──────── Supplied material

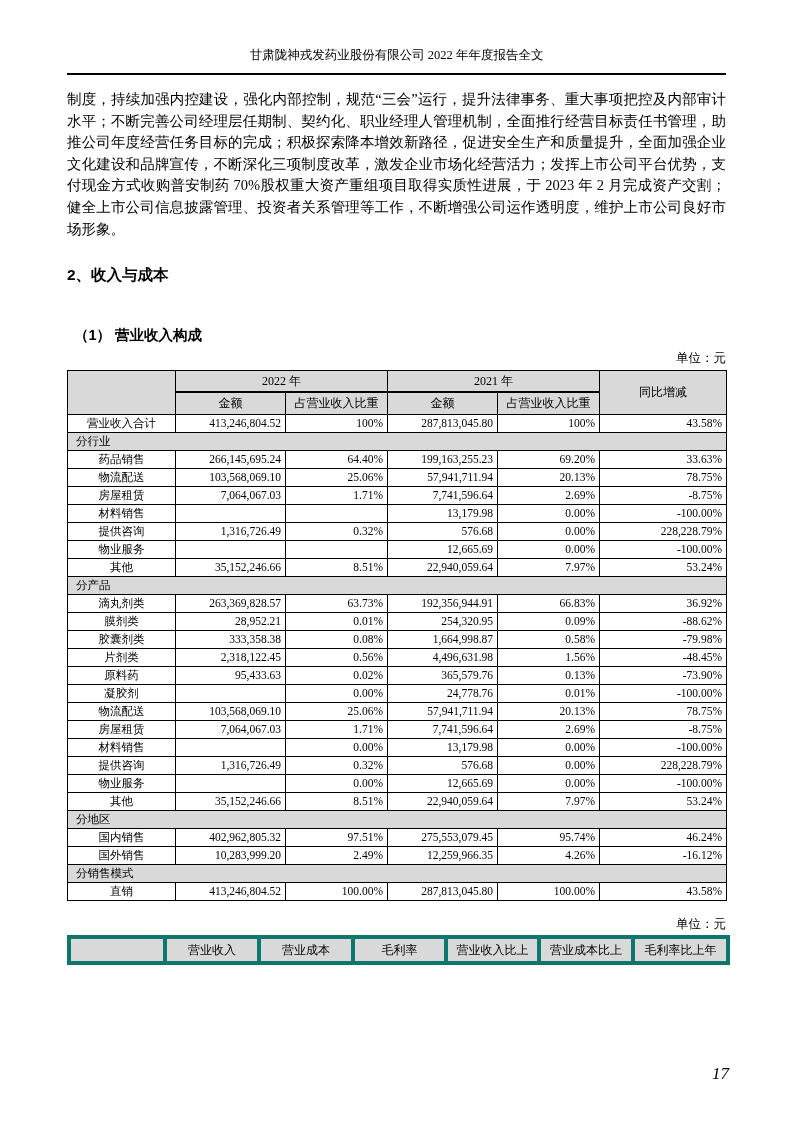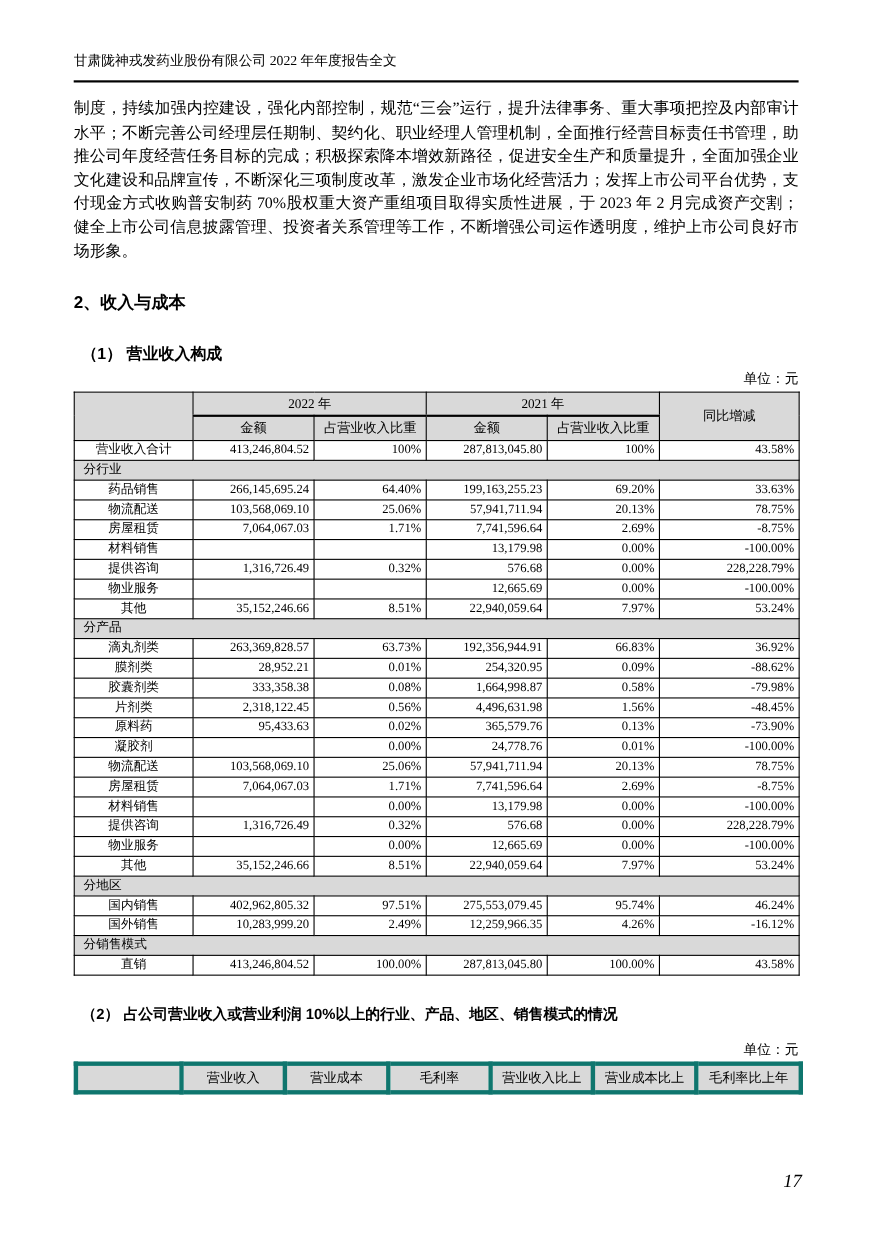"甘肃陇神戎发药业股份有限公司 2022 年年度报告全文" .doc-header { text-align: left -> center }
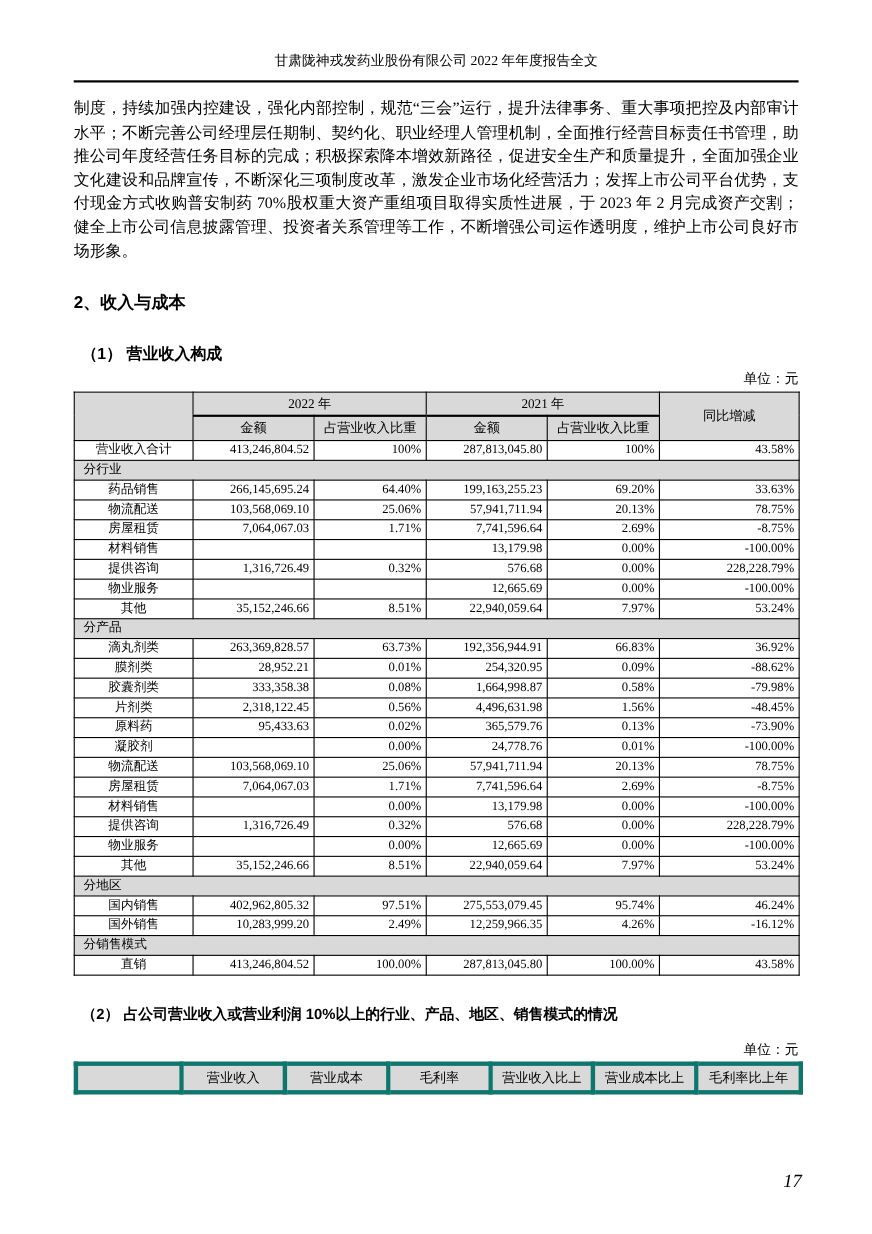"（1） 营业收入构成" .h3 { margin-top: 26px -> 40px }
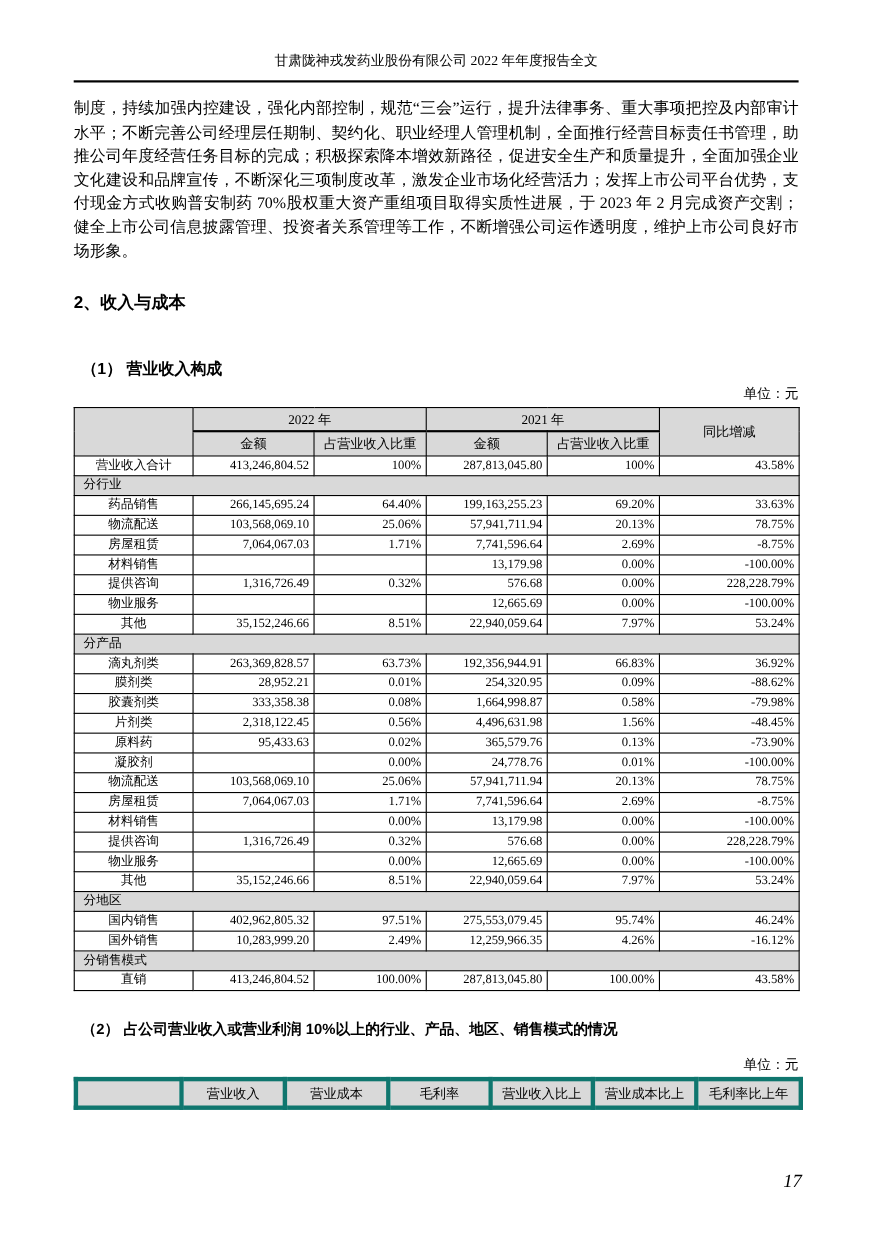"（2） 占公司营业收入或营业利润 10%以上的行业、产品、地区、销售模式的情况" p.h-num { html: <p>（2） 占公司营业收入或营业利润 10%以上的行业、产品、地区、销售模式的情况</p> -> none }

────────────────
──────── Supplied material

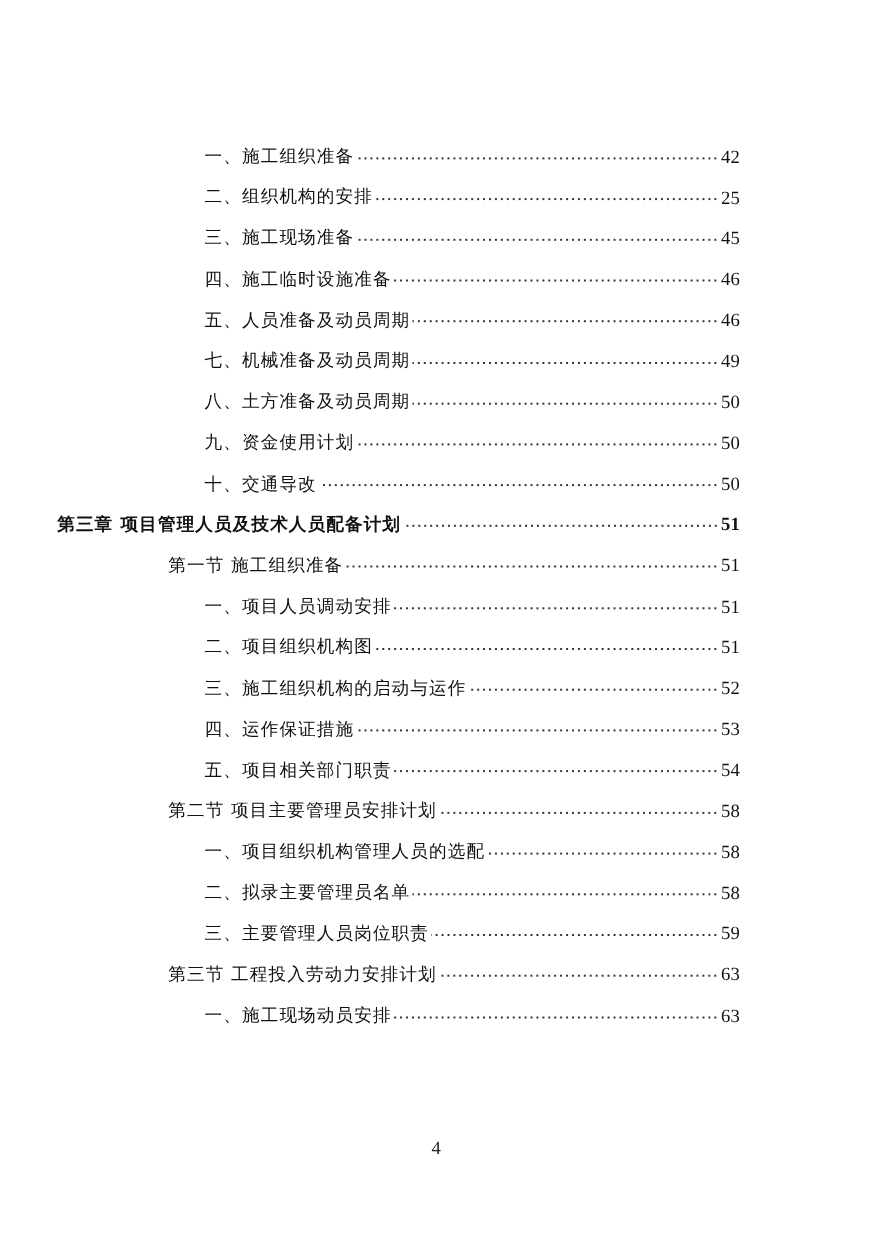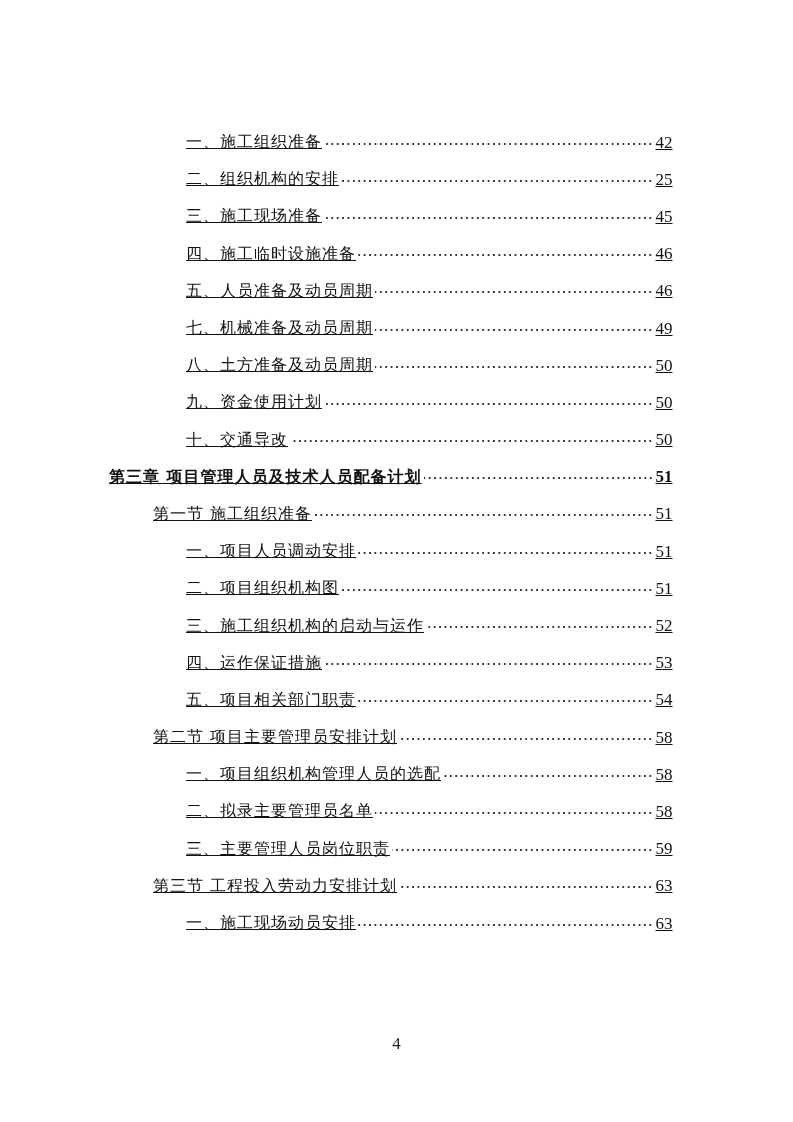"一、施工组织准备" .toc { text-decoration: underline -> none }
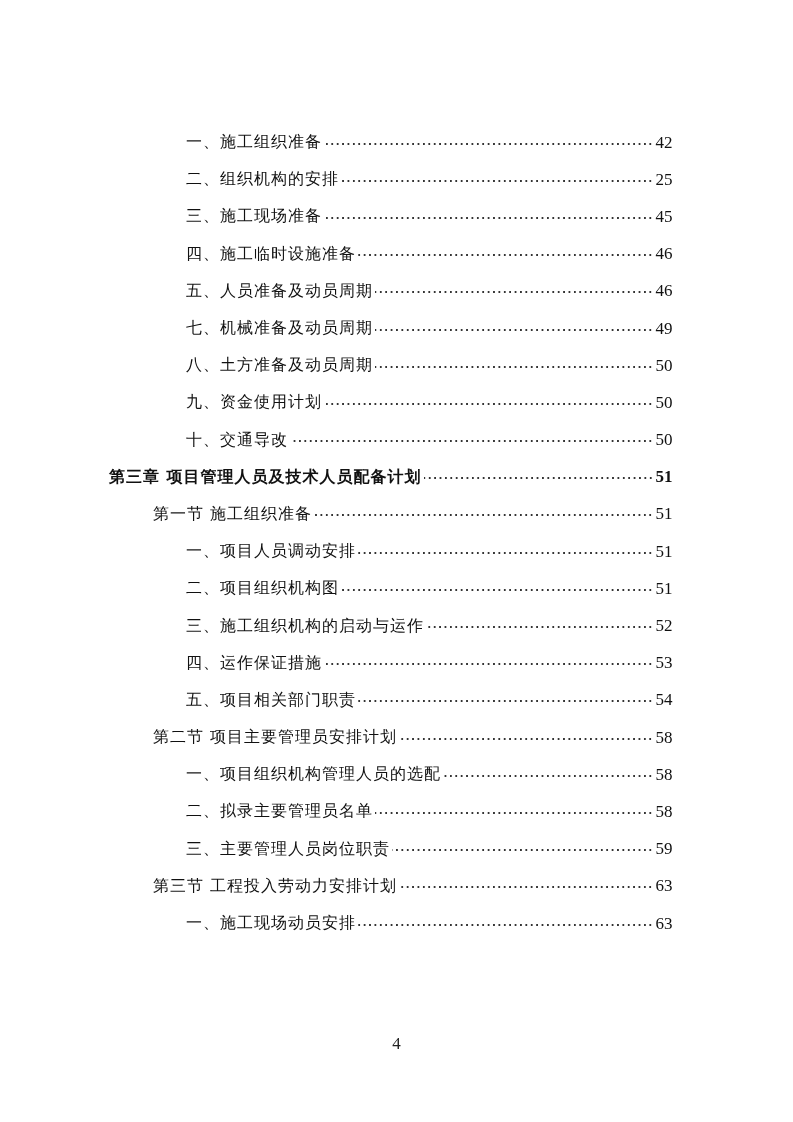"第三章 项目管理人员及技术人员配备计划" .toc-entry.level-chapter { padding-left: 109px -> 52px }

────────────────

## What needs to be done
Using the entries above, transcribe every line from the line containing "text-align: left ->" through the line containing "html: <p>（2） 占公司营业收入或营业利润". Do not copy pictures.

## Answer section
"甘肃陇神戎发药业股份有限公司 2022 年年度报告全文" .doc-header { text-align: left -> center }
"（1） 营业收入构成" .h3 { margin-top: 26px -> 40px }
"（2） 占公司营业收入或营业利润 10%以上的行业、产品、地区、销售模式的情况" p.h-num { html: <p>（2） 占公司营业收入或营业利润 10%以上的行业、产品、地区、销售模式的情况</p> -> none }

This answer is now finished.